Enroll fleet agent with fleet-server-policy to create a fleet server. I used this command which was generated by the Kibana UI
curl -L -O https://artifacts.elastic.co/downloads/beats/elastic-agent/elastic-agent-8.6.2-linux-x86_64.tar.gz
tar xzvf elastic-agent-8.6.2-linux-x86_64.tar.gz
cd elastic-agent-8.6.2-linux-x86_64
sudo ./elastic-agent install --url=https://fleet-server-privateIpAddress:8220 \
--fleet-server-es=https://es01-private-Ip:9200 \
--fleet-server-service-token=AAEAAWVsYXN0aWMvZmxlZXQtc2VydmVyL3Rva2VuLTE2NzkyMTEzNzcyODU6amx2WmFLOGhSYy1hbkkyS25wWnJidw \
--fleet-server-policy=fleet-server-policy \
--certificate-authorities=/home/ubuntu/certs/ca/ca.crt \
--fleet-server-es-ca=/home/ubuntu/certs/ca/ca.crt \
--fleet-server-cert=/home/ubuntu/certs/fleet-server/fleet-server.crt \
--fleet-server-cert-key=/home/ubuntu/certs/fleet-server/fleet-server.key
This is where I get errors from my elasticsearch cluster. The agent successfully enrolls. But I keep getting this error message from Elasticsearch. I believe it is the agent trying to talk to Elasticsearch but Elasticsearch is rejecting the request. I don’t have any other tool which is trying to send data to Elasticsearch
[2023-03-20T03:29:07,418][WARN ][o.e.h.AbstractHttpServerTransport] [es01] caught exception while handling client http traffic, closing connection Netty4HttpChannel{localAddress=/172.31.11.253:9200, remoteAddress=/172.31.7.98:52272}io.netty.handler.codec.DecoderException: javax.net.ssl.SSLHandshakeException: Received fatal alert: bad_certificate
at io.netty.codec@4.1.84.Final/io.netty.handler.codec.ByteToMessageDecoder.callDecode(ByteToMessageDecoder.java:489)

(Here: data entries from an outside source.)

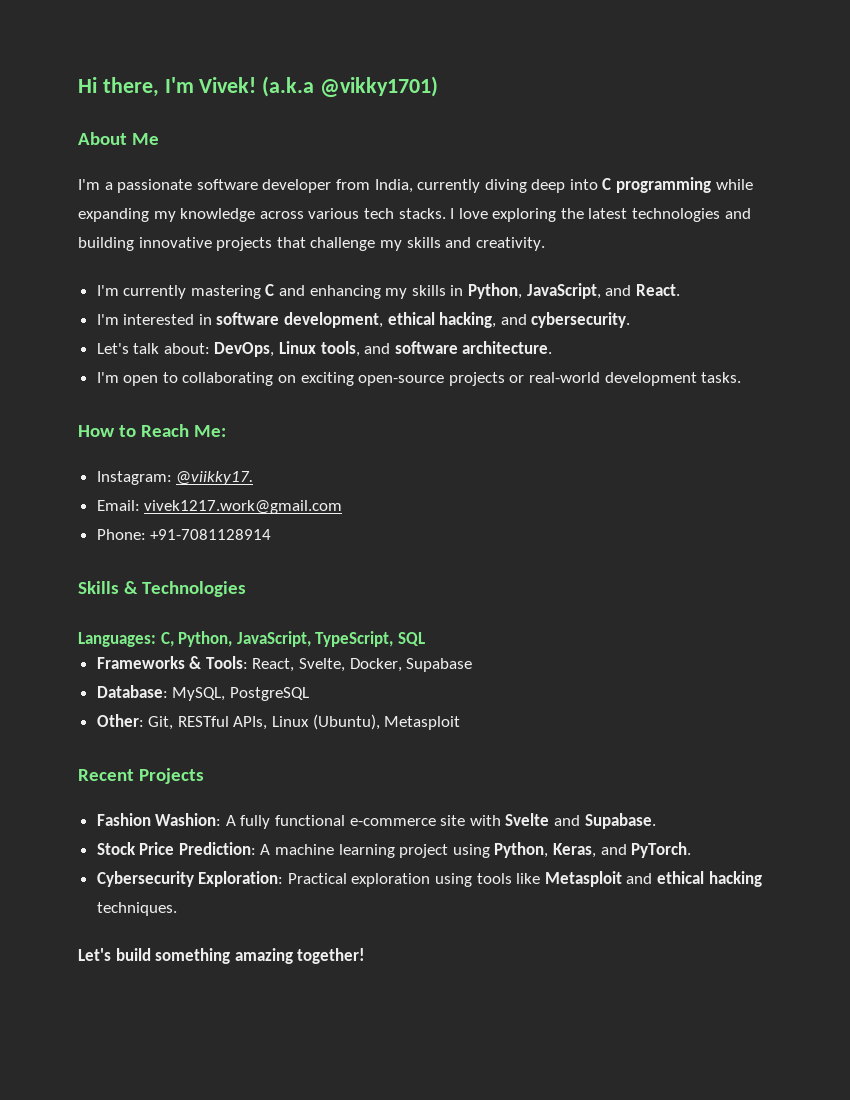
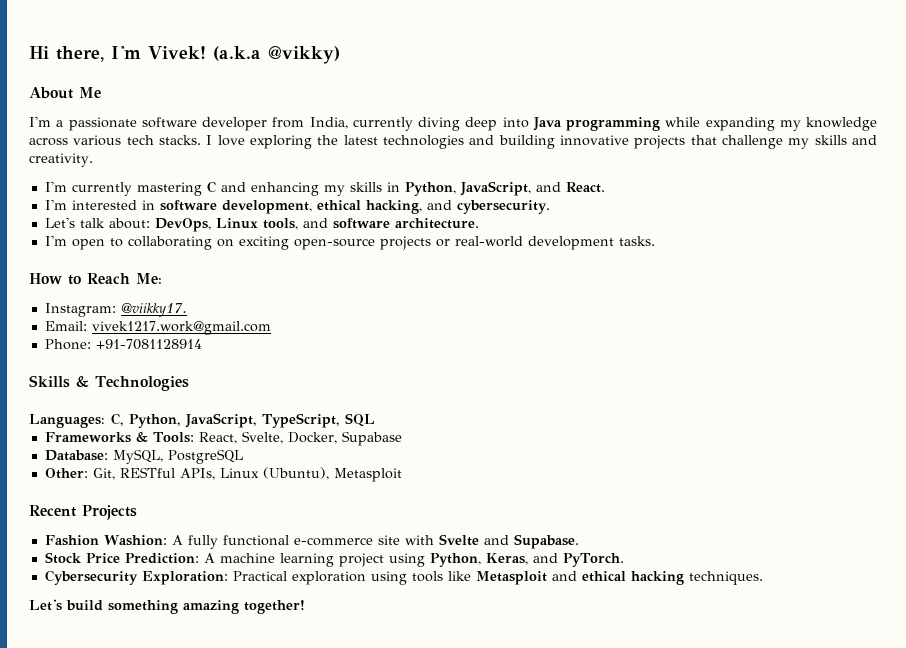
- (a.k.a @vikky1701)
+ (a.k.a @vikky)
- I'm a passionate software developer from India, currently diving deep into C programming while expanding my knowledge across various tech stacks.
+ I'm a passionate software developer from India, currently diving deep into Java programming while expanding my knowledge across various tech stacks.

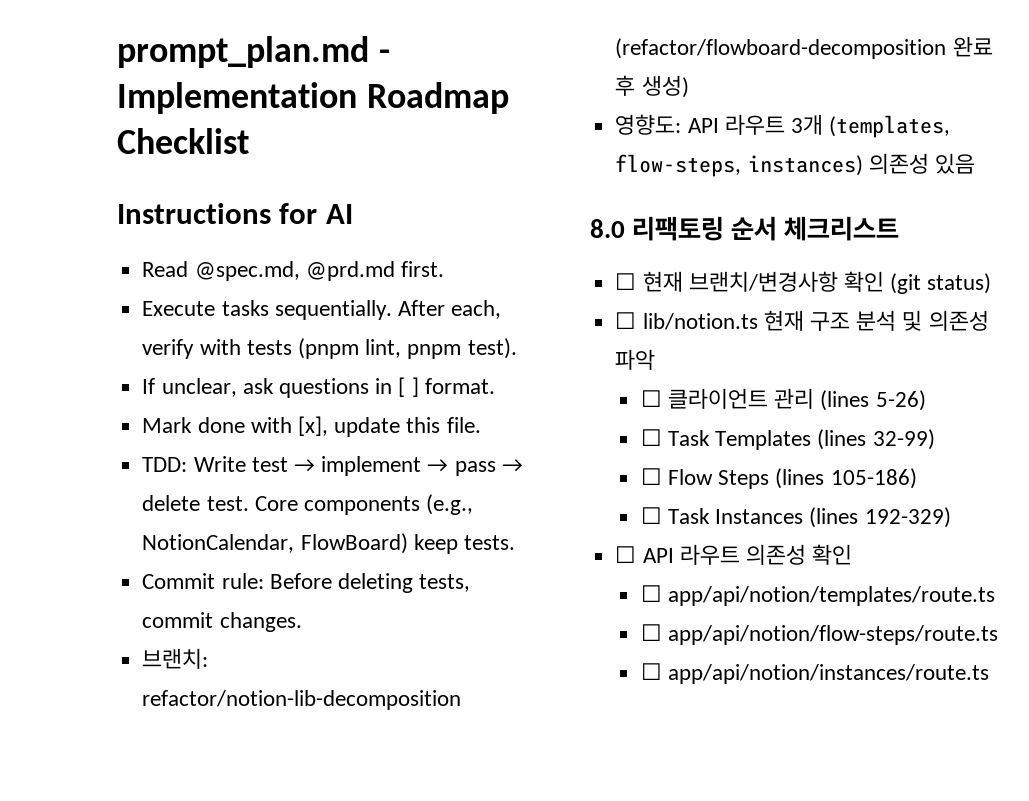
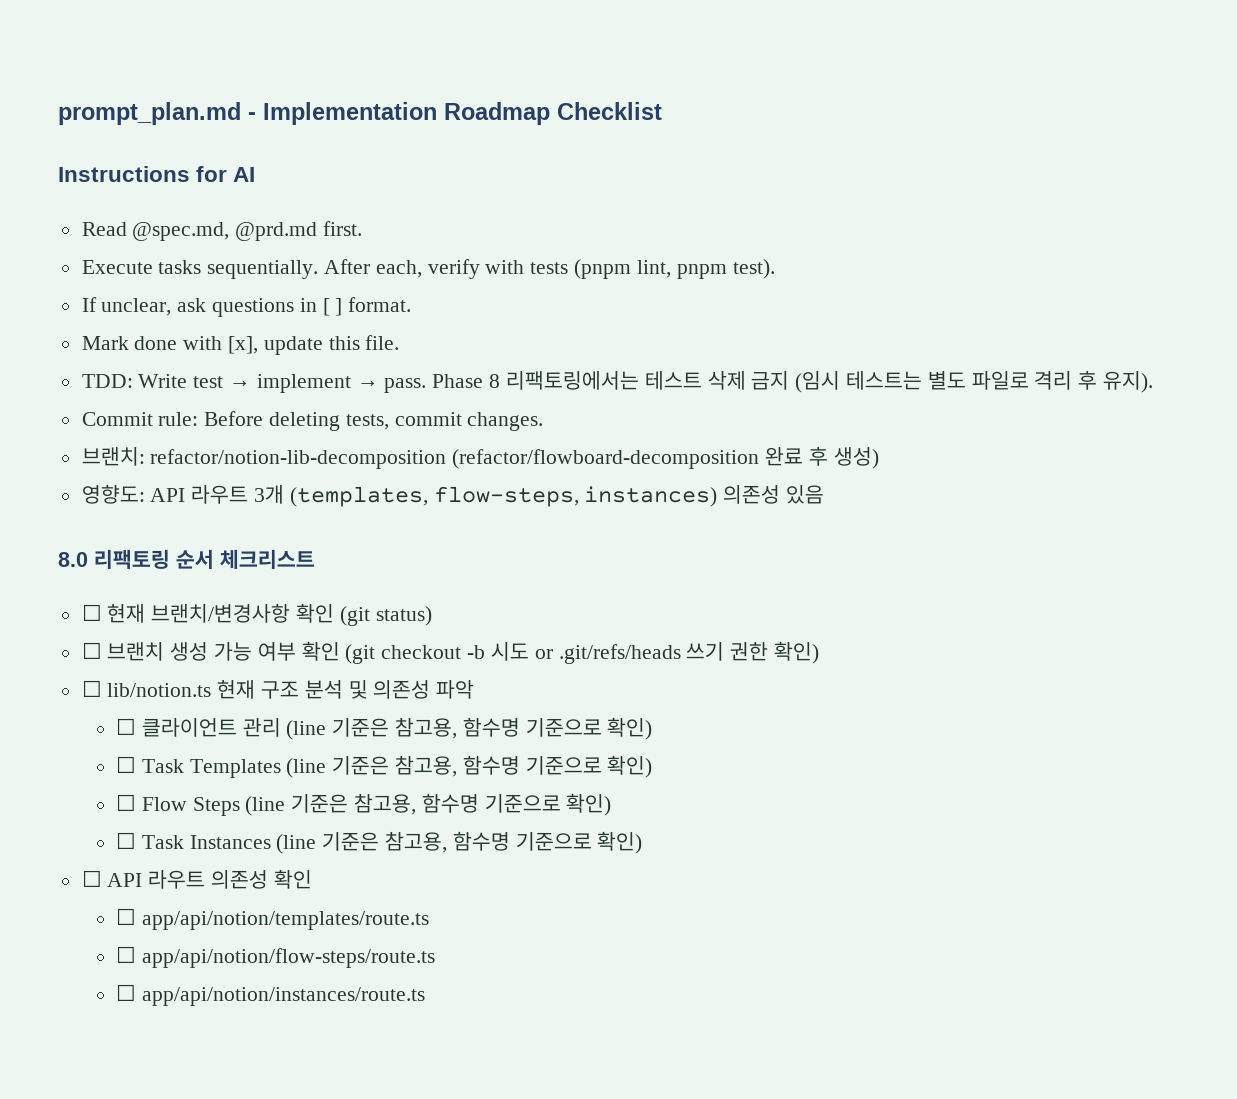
- TDD: Write test → implement → pass → delete test. Core components (e.g., NotionCalendar, FlowBoard) keep tests.
+ TDD: Write test → implement → pass. Phase 8 리팩토링에서는 테스트 삭제 금지 (임시 테스트는 별도 파일로 격리 후 유지).
+ ☐ 브랜치 생성 가능 여부 확인 (git checkout -b 시도 or .git/refs/heads 쓰기 권한 확인)
- ☐ 클라이언트 관리 (lines 5-26)
- ☐ Task Templates (lines 32-99)
- ☐ Flow Steps (lines 105-186)
- ☐ Task Instances (lines 192-329)
+ ☐ 클라이언트 관리 (line 기준은 참고용, 함수명 기준으로 확인)
+ ☐ Task Templates (line 기준은 참고용, 함수명 기준으로 확인)
+ ☐ Flow Steps (line 기준은 참고용, 함수명 기준으로 확인)
+ ☐ Task Instances (line 기준은 참고용, 함수명 기준으로 확인)

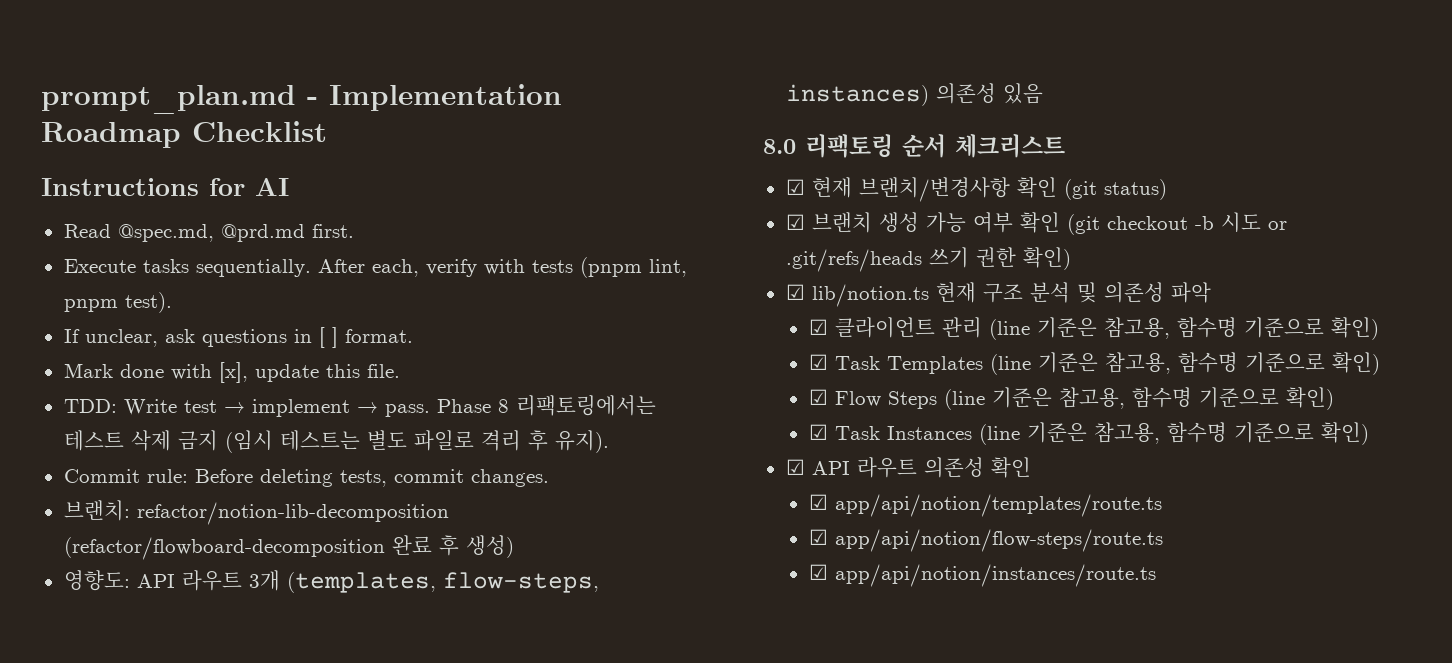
- ☐ 현재 브랜치/변경사항 확인 (git status)
+ ☑ 현재 브랜치/변경사항 확인 (git status)
- ☐ 브랜치 생성 가능 여부 확인 (git checkout -b 시도 or .git/refs/heads 쓰기 권한 확인)
+ ☑ 브랜치 생성 가능 여부 확인 (git checkout -b 시도 or .git/refs/heads 쓰기 권한 확인)
- ☐ lib/notion.ts 현재 구조 분석 및 의존성 파악
+ ☑ lib/notion.ts 현재 구조 분석 및 의존성 파악
- ☐ 클라이언트 관리 (line 기준은 참고용, 함수명 기준으로 확인)
+ ☑ 클라이언트 관리 (line 기준은 참고용, 함수명 기준으로 확인)
- ☐ Task Templates (line 기준은 참고용, 함수명 기준으로 확인)
+ ☑ Task Templates (line 기준은 참고용, 함수명 기준으로 확인)
- ☐ Flow Steps (line 기준은 참고용, 함수명 기준으로 확인)
+ ☑ Flow Steps (line 기준은 참고용, 함수명 기준으로 확인)
- ☐ Task Instances (line 기준은 참고용, 함수명 기준으로 확인)
+ ☑ Task Instances (line 기준은 참고용, 함수명 기준으로 확인)
- ☐ API 라우트 의존성 확인
+ ☑ API 라우트 의존성 확인
- ☐ app/api/notion/templates/route.ts
+ ☑ app/api/notion/templates/route.ts
- ☐ app/api/notion/flow-steps/route.ts
+ ☑ app/api/notion/flow-steps/route.ts
- ☐ app/api/notion/instances/route.ts
+ ☑ app/api/notion/instances/route.ts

at io.netty.codec@4.1.84.Final/io.netty.handler.codec.ByteToMessageDecoder.channelRead(ByteToMessageDecoder.java:280)
at io.netty.transport@4.1.84.Final/io.netty.channel.AbstractChannelHandlerContext.invokeChannelRead(AbstractChannelHandlerContext.java:444)
at io.netty.transport@4.1.84.Final/io.netty.channel.AbstractChannelHandlerContext.invokeChannelRead(AbstractChannelHandlerContext.java:420)
at io.netty.transport@4.1.84.Final/io.netty.channel.AbstractChannelHandlerContext.fireChannelRead(AbstractChannelHandlerContext.java:412)
See logs for more details.
I am not quite sure what to do. I feel like I am trying random things without much result. I would be very grateful with help in this matter.